Littéralement : « la plante cultivée qui donne du lait ».
Symbologie
Fertilité et sommeil : Chez les Grecs et les Romains, la laitue était associée à la déesse de la fertilité (Aphrodite/Vénus), mais aussi au sommeil et à la mort, car son latex blanc était considéré comme sédatif.
Ambivalence :
Dans certains contextes, elle symbolise la vigueur sexuelle (liée à la fécondité).
Dans d’autres, elle est un symbole funéraire et d’apaisement.
Christianisme médiéval : La laitue figure dans les herbiers monastiques comme plante de tempérance, recommandée pour calmer les ardeurs sexuelles.
Histoire et usages
Origines : La laitue dériverait de Lactuca serriola (la laitue sauvage), plante méditerranéenne et eurasienne.
Égypte ancienne (vers 2500 av.
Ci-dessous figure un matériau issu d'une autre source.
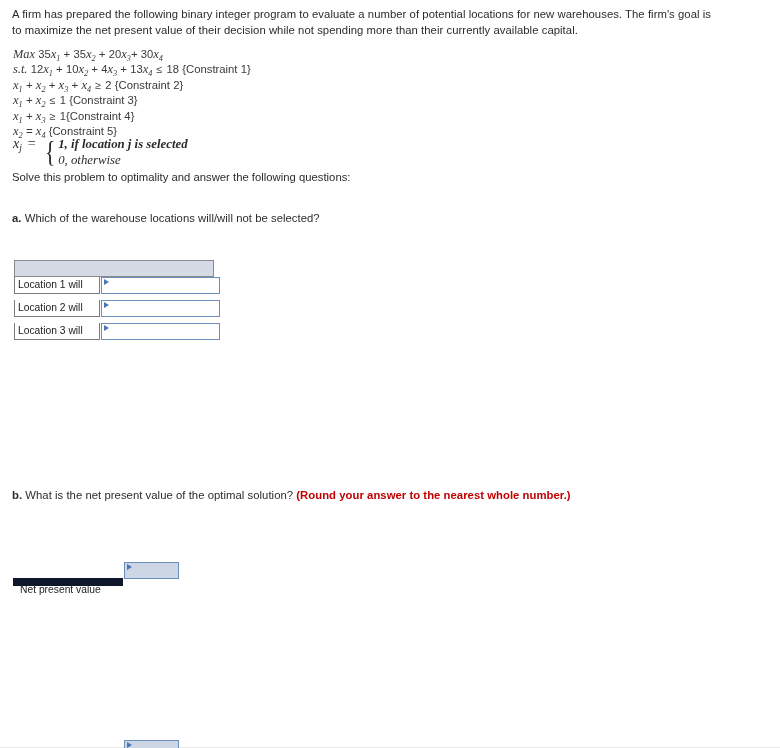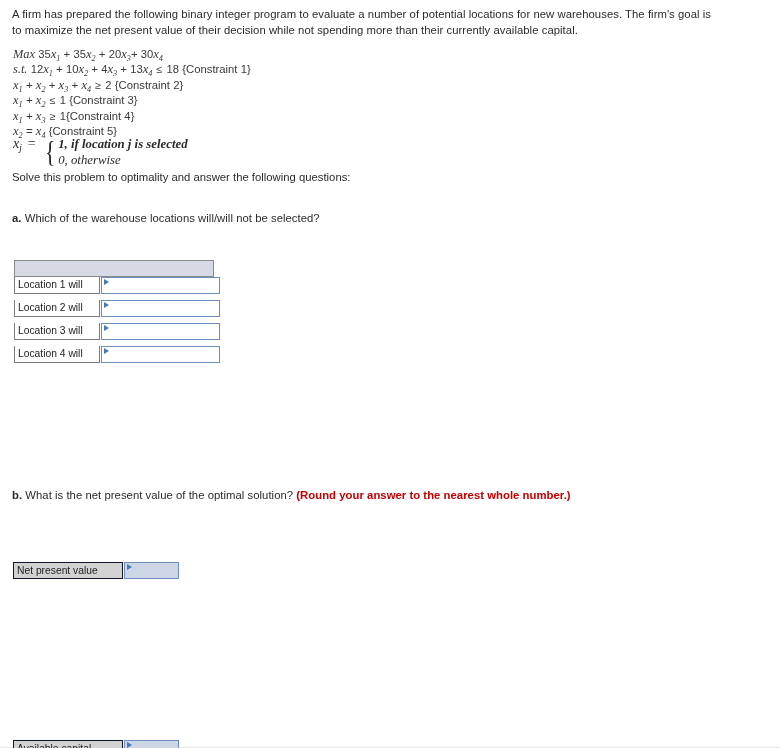"Location 4 will" div.loc-row { html: <div> <div>Location 4 will</div> <div> <span></span> <span></span> </div> </div> -> none }
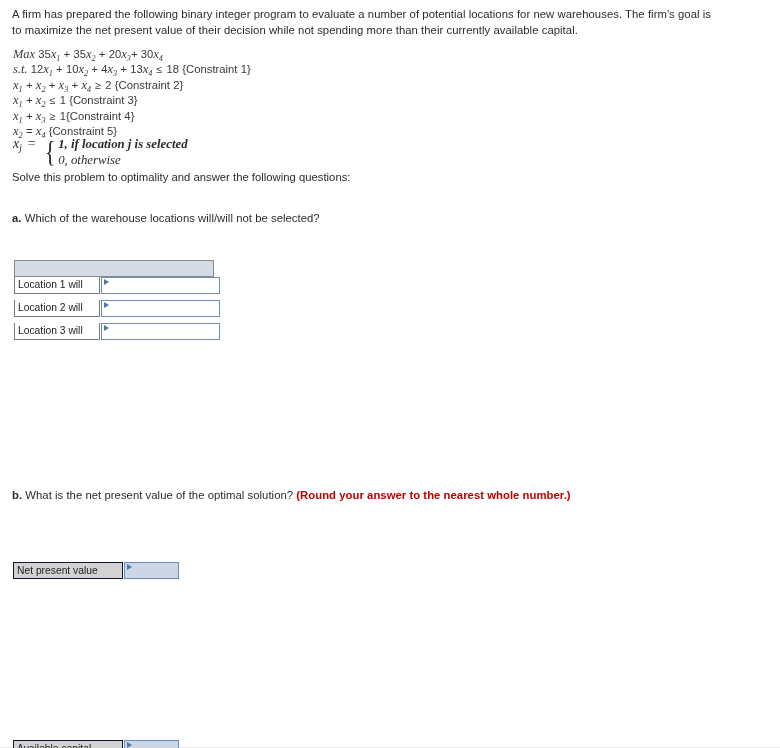"Net present value" .ans-label { border: 1px solid #0f172a -> 4px solid #0f172a; margin-top: none -> 16px }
J.-C.) : représentée dans l’iconographie funéraire, associée au dieu Min (dieu de la fertilité). Elle était cultivée pour ses graines oléagineuses avant de l’être pour ses feuilles.
Grèce antique : Théophraste (IVe s. av. J.-C.) décrit plusieurs types de laitues. Hippocrate mentionne ses vertus calmantes.
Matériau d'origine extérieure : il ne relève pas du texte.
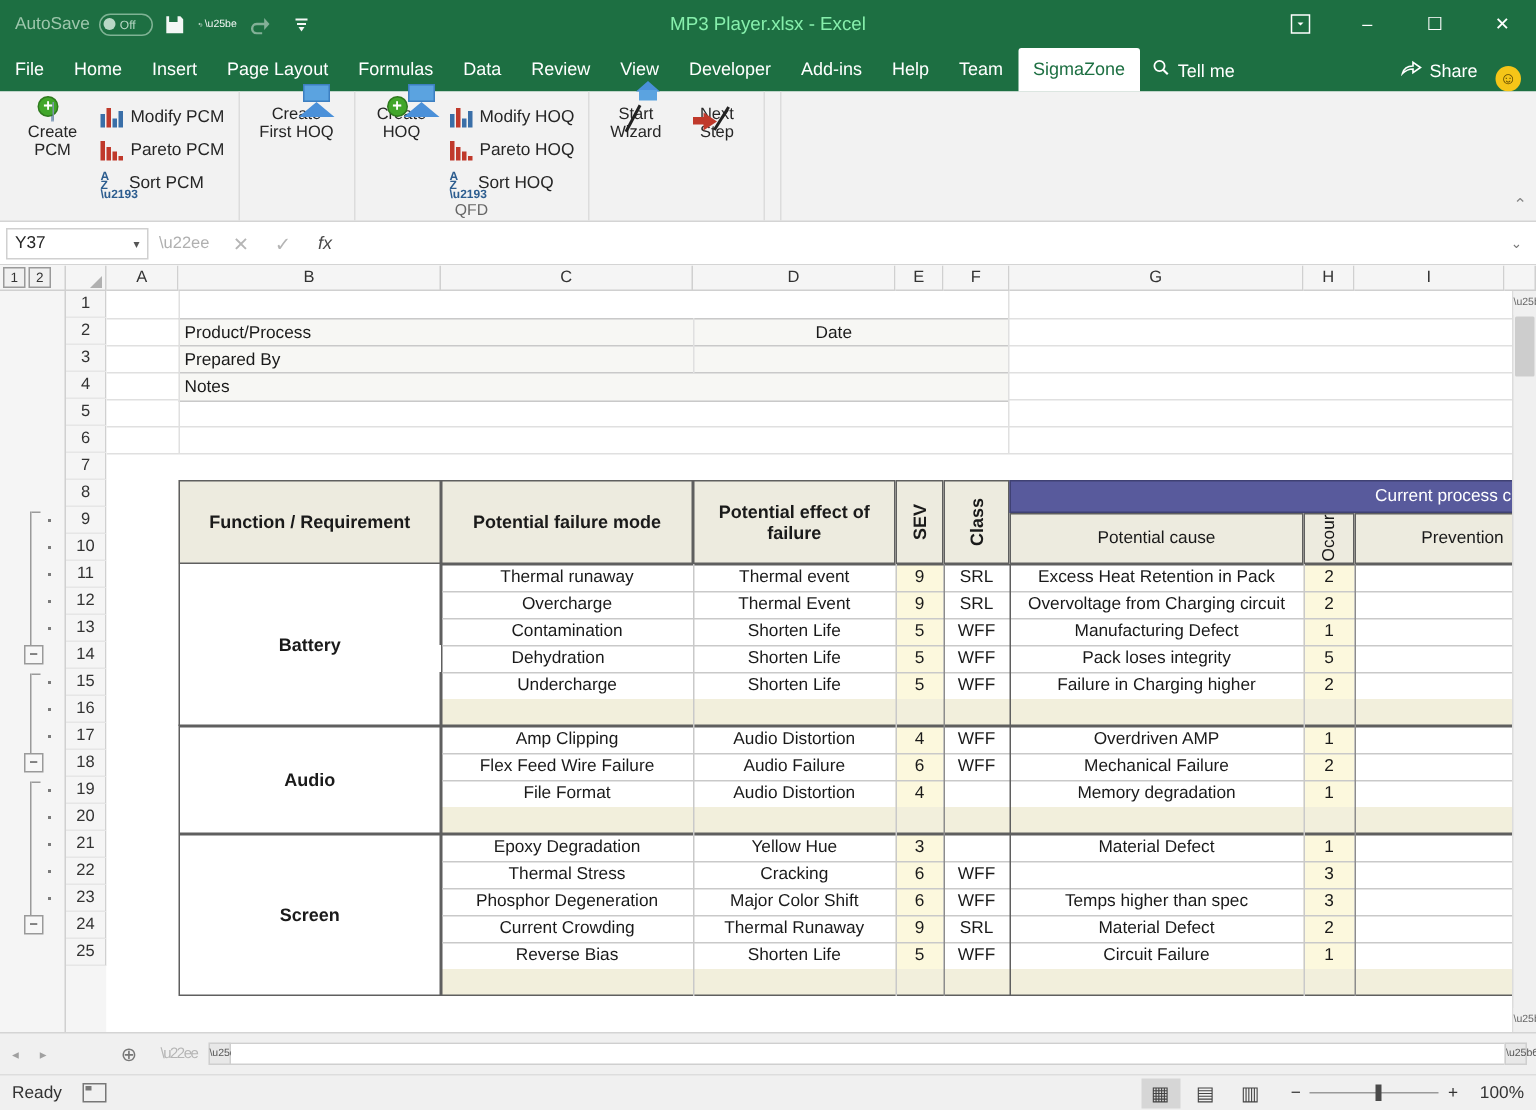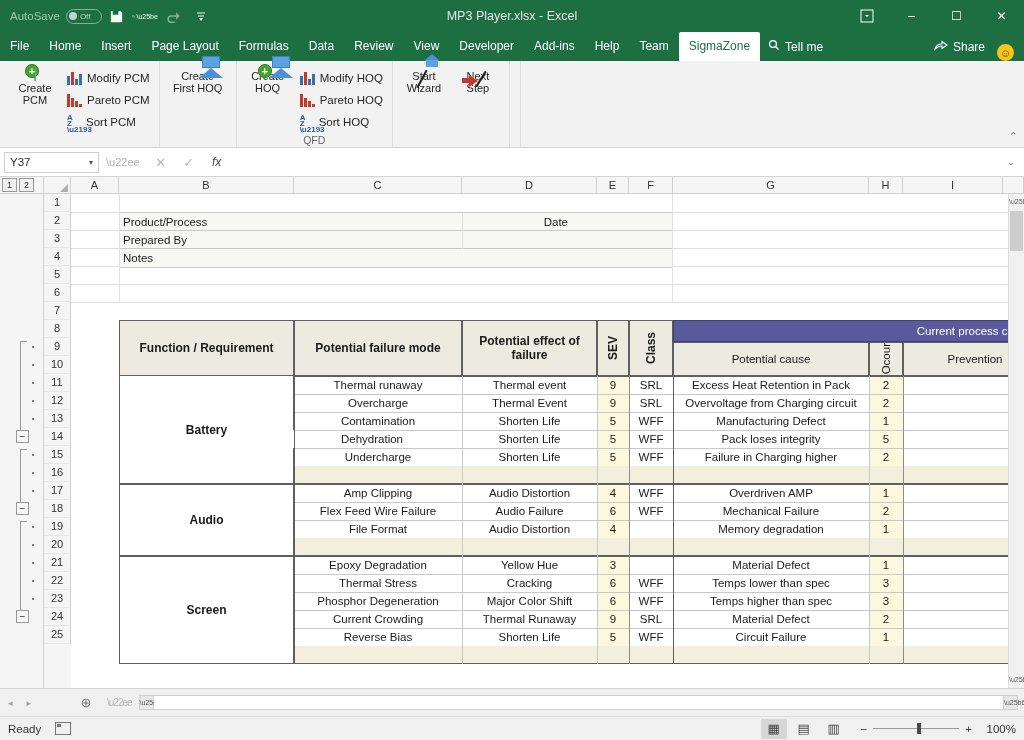"MP3 Player.xlsx - Excel" .title-text { color: #e5e5e5 -> #86efac }
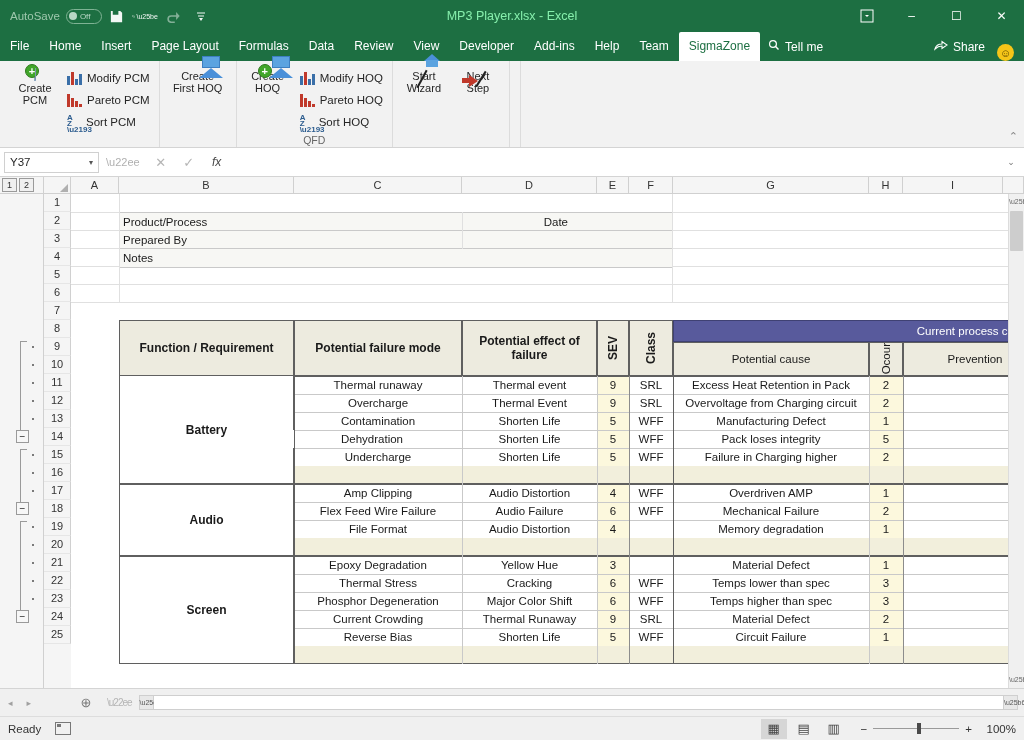"Temps lower than spec" div.tbl-cell { html: <div>Temps lower than spec</div> -> none }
Rome antique : largement consommée ; Pline l’Ancien (Ier s. ap. J.-C.) décrit de nombreuses variétés et ses usages médicinaux (somnifère, digestif).
Moyen Âge : introduite dans les jardins monastiques d’Europe. Consommée crue et cuite, considérée comme un aliment « froid » dans la théorie des humeurs.
Renaissance et époque moderne : sélection et diversification des variétés (pommes, romaines, batavias…). La laitue devient un légume de base en Europe.
Aujourd’hui : légume-feuille universel, avec une immense diversité cultivée (plus de 1 000 variétés).